TEXTO 7
O mistério dos hippies desaparecidos
Ide ao Mercadão da Travessa do Carmo. Que
vereis? O alegre, o pitoresco, o colorido. Admirai a
excelente organização: cada artesão em seu quadrado,
exibindo belos trabalhos.
Mas... Nada vos chama a atenção?
Não? Neste caso, pergunto-vos: onde estão
os hippies da Praça Dom Feliciano? Isso mesmo,
aqueles que ficavam na frente da Santa Casa. Onde
estão? Não sabeis?
O homem de cinza sabe.
O homem de cinza vinha todos os dias à
Praça Dom Feliciano. Ficava muito tempo olhando
os hippies, que não lhe davam maior atenção. O homem,
ao contrário, parecia muito interessado neles:
examinava os objetos expostos, indagava por preços,
por detalhes da manufatura. E anotava tudo numa caderneta
de capa preta. Um dia perguntou aos hippies
onde moravam. Por aí, respondeu um rapaz. Numa comuna? — perguntou o homem. Não, não era em
nenhuma comuna; na realidade, estavam ao relento.
O homem então disse que eles deveriam morar juntos
numa comuna. Ficaria mais fácil, mais prático.
O rapaz concordou. Não estava com muita vontade
de falar; contudo, acrescentou, depois de uma pausa,
que o problema era encontrar o lugar para a comuna.
Não é problema, disse o homem; eu tenho
uma chácara lá na Vila Nova, com uma boa casa, gramados,
árvores frutíferas.
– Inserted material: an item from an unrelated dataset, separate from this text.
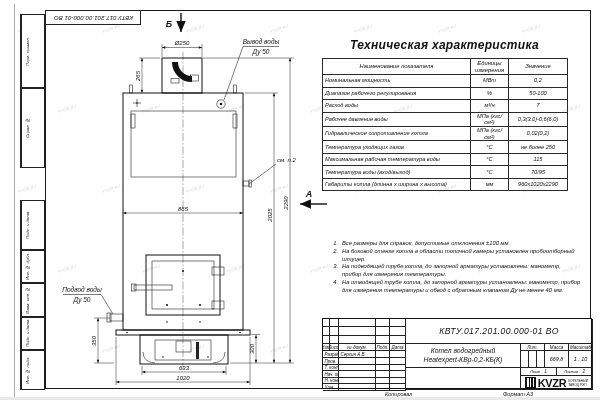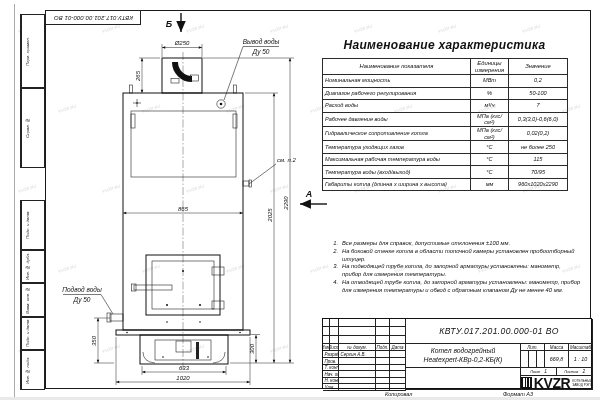"Наименование характеристика" div.ttl { text: Наименование -> Техническая }
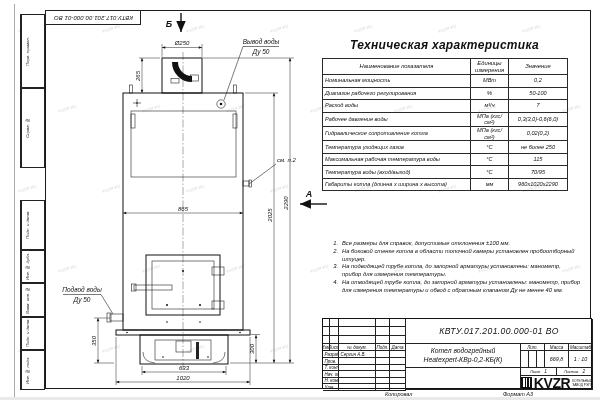"KVZR" .kvzr { font-size: 14px -> 11px }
Se vocês quiserem, podem
ficar lá. No amor? — perguntou o rapaz.
— No amor, bicho — respondeu o homem,
rindo. Só quero que vocês tomem conta da casa. Os
hippies confabularam entre si e resolveram aceitar. O
homem levou-os — eram doze, entre rapazes e moças
— à chácara, numa camioneta Veraneio. Deixou-os lá.
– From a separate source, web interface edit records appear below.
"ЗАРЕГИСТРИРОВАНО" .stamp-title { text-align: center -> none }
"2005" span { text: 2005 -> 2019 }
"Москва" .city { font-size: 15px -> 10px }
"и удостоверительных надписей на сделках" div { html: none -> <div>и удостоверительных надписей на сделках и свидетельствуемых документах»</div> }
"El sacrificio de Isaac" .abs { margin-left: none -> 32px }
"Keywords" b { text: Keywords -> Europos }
Durante algum tempo não apareceu. Mas,
num domingo, deu as caras. Conversou com os jovens
sobre a chácara, contou histórias interessantes.
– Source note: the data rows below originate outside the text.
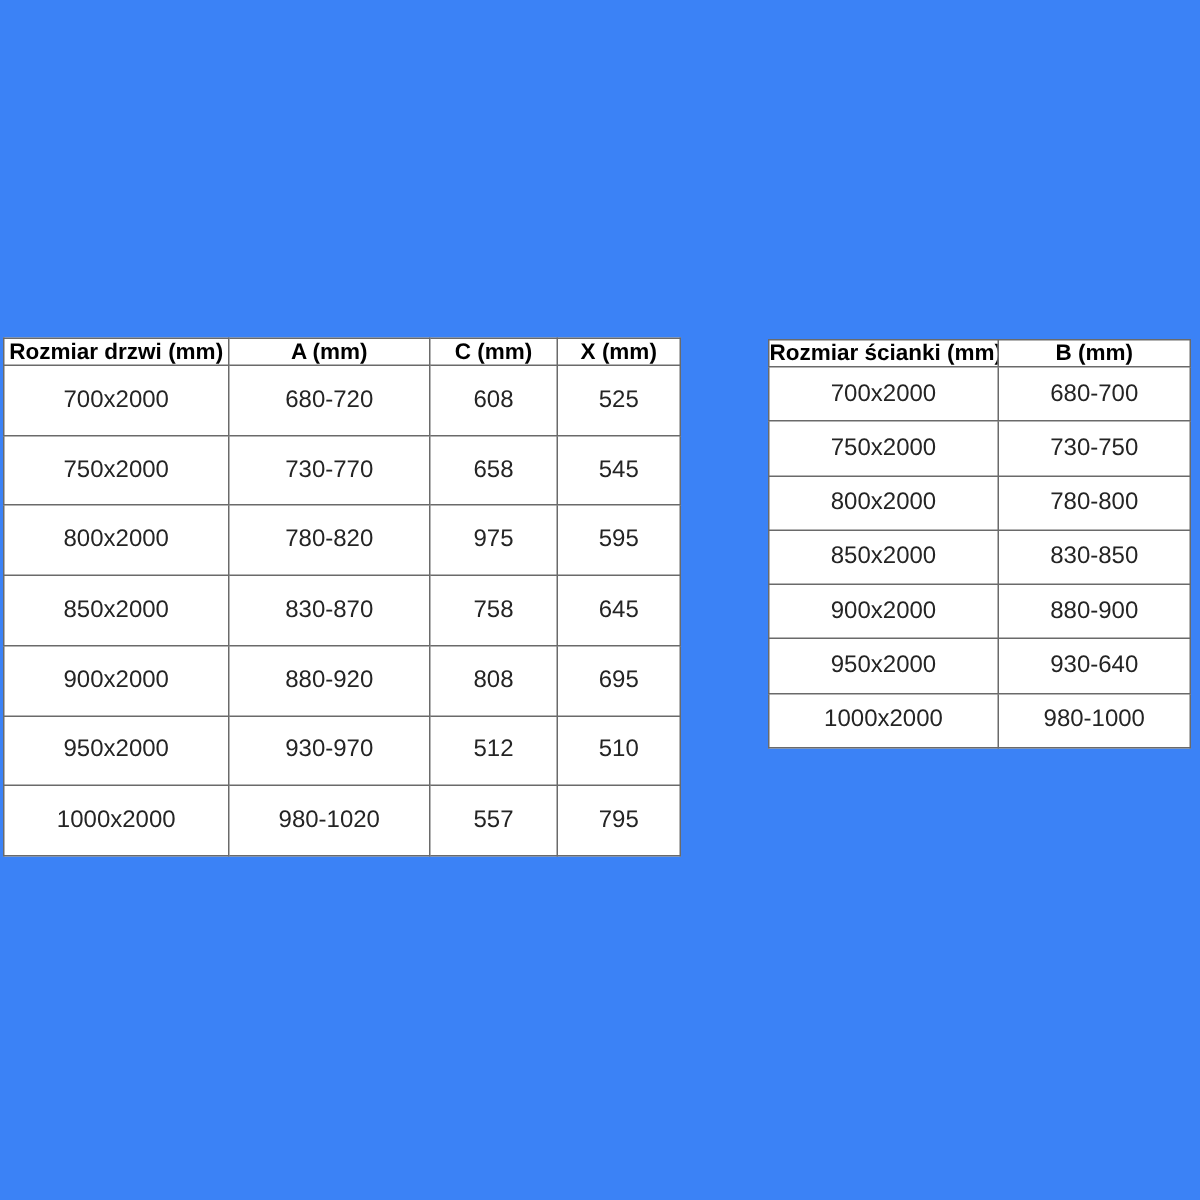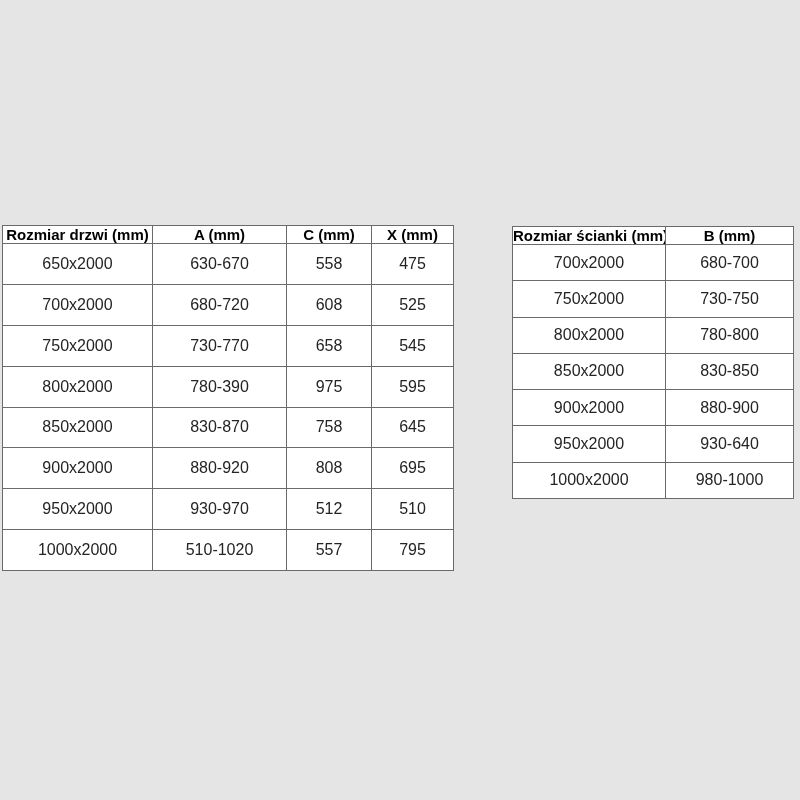"Rozmiar drzwi (mm)" .canvas { background: #e5e5e5 -> #3b82f6 }
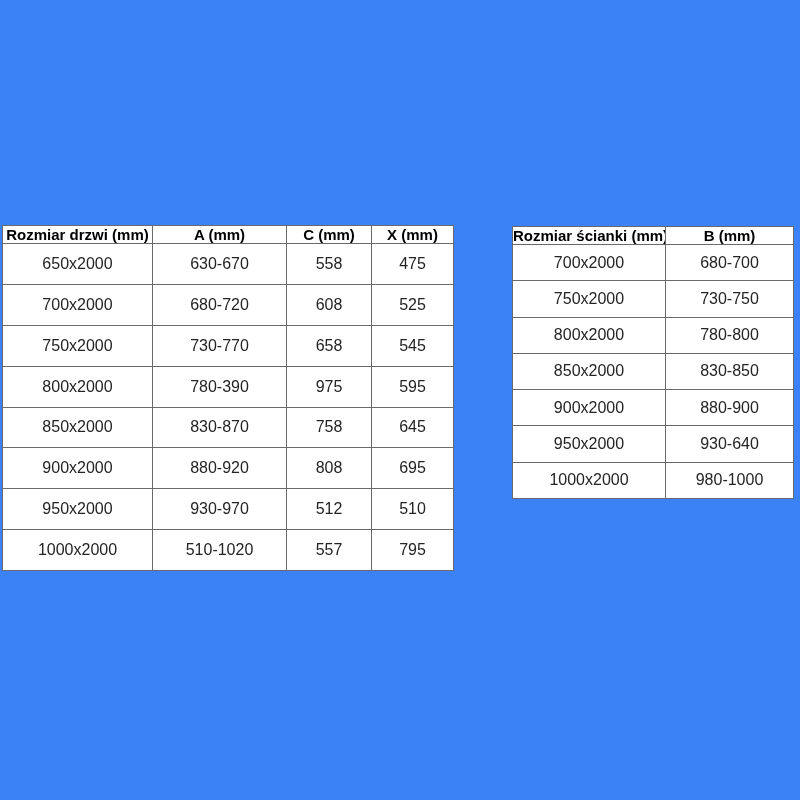"650x2000" tr { html: <tr> <td>650x2000</td> <td>630-670</td> <td>558</td> <td>475</td> </tr> -> none }
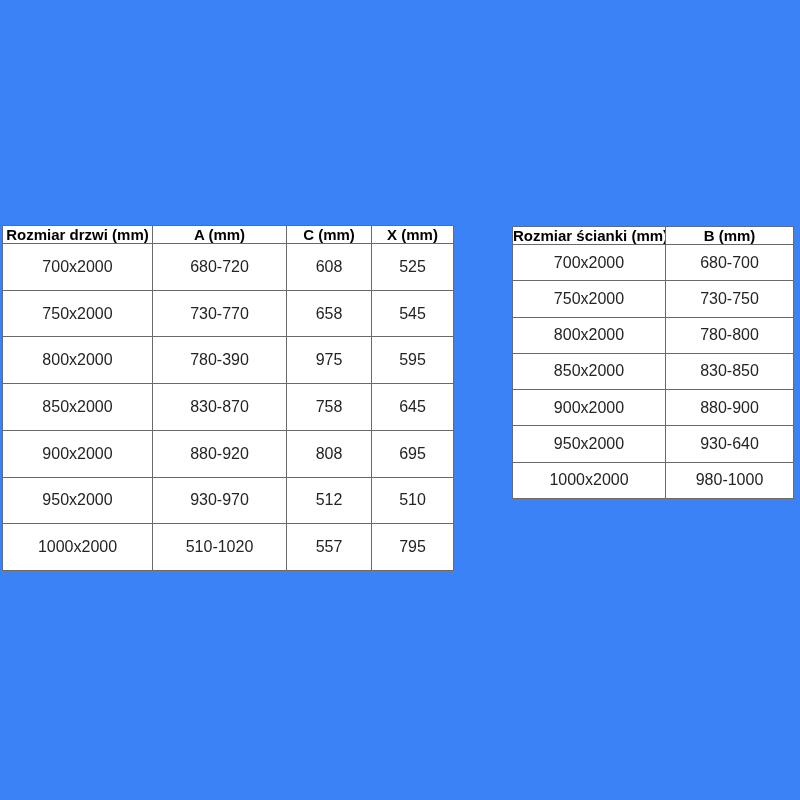"780-390" td { text: 780-390 -> 780-820 }
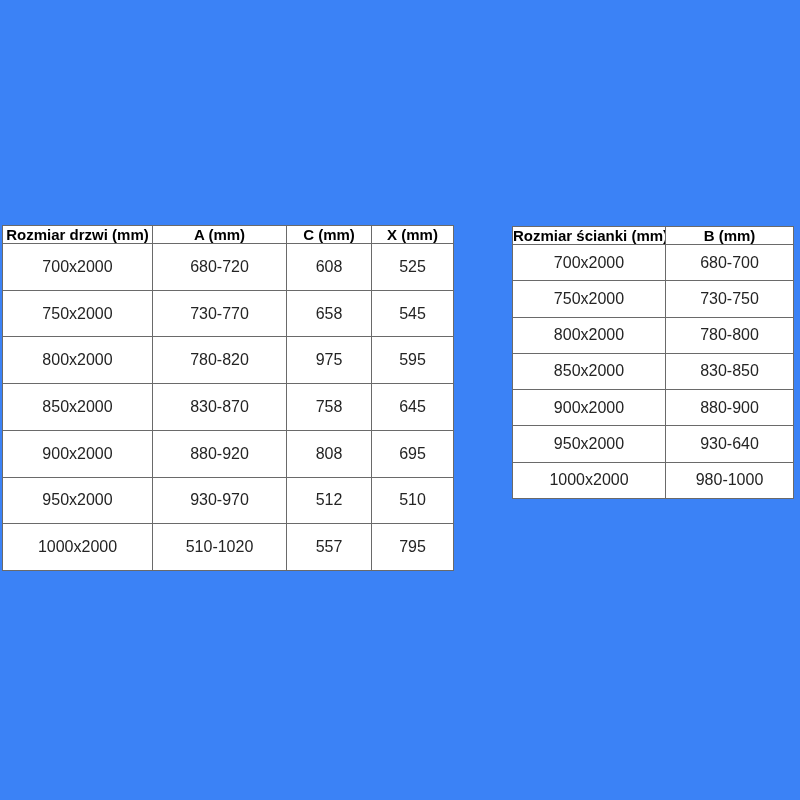"510-1020" td { text: 510-1020 -> 980-1020 }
Finalmente, pediu para ver o que tinham feito de artesanato.
Examinou as peças atentamente e disse:
— Posso dar uma sugestão?
Eles concordaram. Como não haveriam de
concordar? Mas foi assim que começou. O homem
organizou-os em equipes: a equipe dos cintos, a equipe
das pulseiras, a equipe das bolsas.
Ensinou-os a trabalhar pelo sistema de linha
de montagem; racionalizou cada tarefa, cada atividade.
Disciplinou a vida deles, também. Centralizou
todo o consumo de tóxicos. Fornecia drogas
mediante vales, resgatados ao fim do mês, conforme
a produção. Permitiu que se vestissem como desejavam,
mas era rígido na escala de trabalho. Seis
dias por semana, folga às quartas — nos domingos
tinham de trabalhar. Nestes dias, o homem de cinza
admitia visitantes na chácara, mediante o pagamento
de ingressos. Um guia especialmente treinado acompanhava-os,
explicando todos os detalhes acerca dos
hippies, estes seres curiosos.
O homem de cinza já era muito rico, mas
agora está multimilionário. É que organizou uma firma,
e exporta para os Estados Unidos e para o Mercado
Comum Europeu cintos, pulseiras e bolsas.
Parece que, para esses artigos, não há sobretaxa
de exportações. Escreveu um livro — Minha
Vida Entre os Hippies — que tem se constituído em
autêntico êxito de livraria; uma adaptação para a televisão,
sob forma de novela, está quase pronta. E
quem ouviu a trilha sonora, garante que é um estouro.
Tem apenas um temor, este homem. É que
um dos hippies, de uma hora para outra, cortou o cabelo,
passou a tomar banho — e usa agora um decente
terno cinza. Por enquanto ainda não se manifestou;
mas trata-se — o homem de cinza está convencido
disto — de um autêntico contestador.
(SCLIAR, Moacyr. Melhores contos. São Paulo: Global, 2003.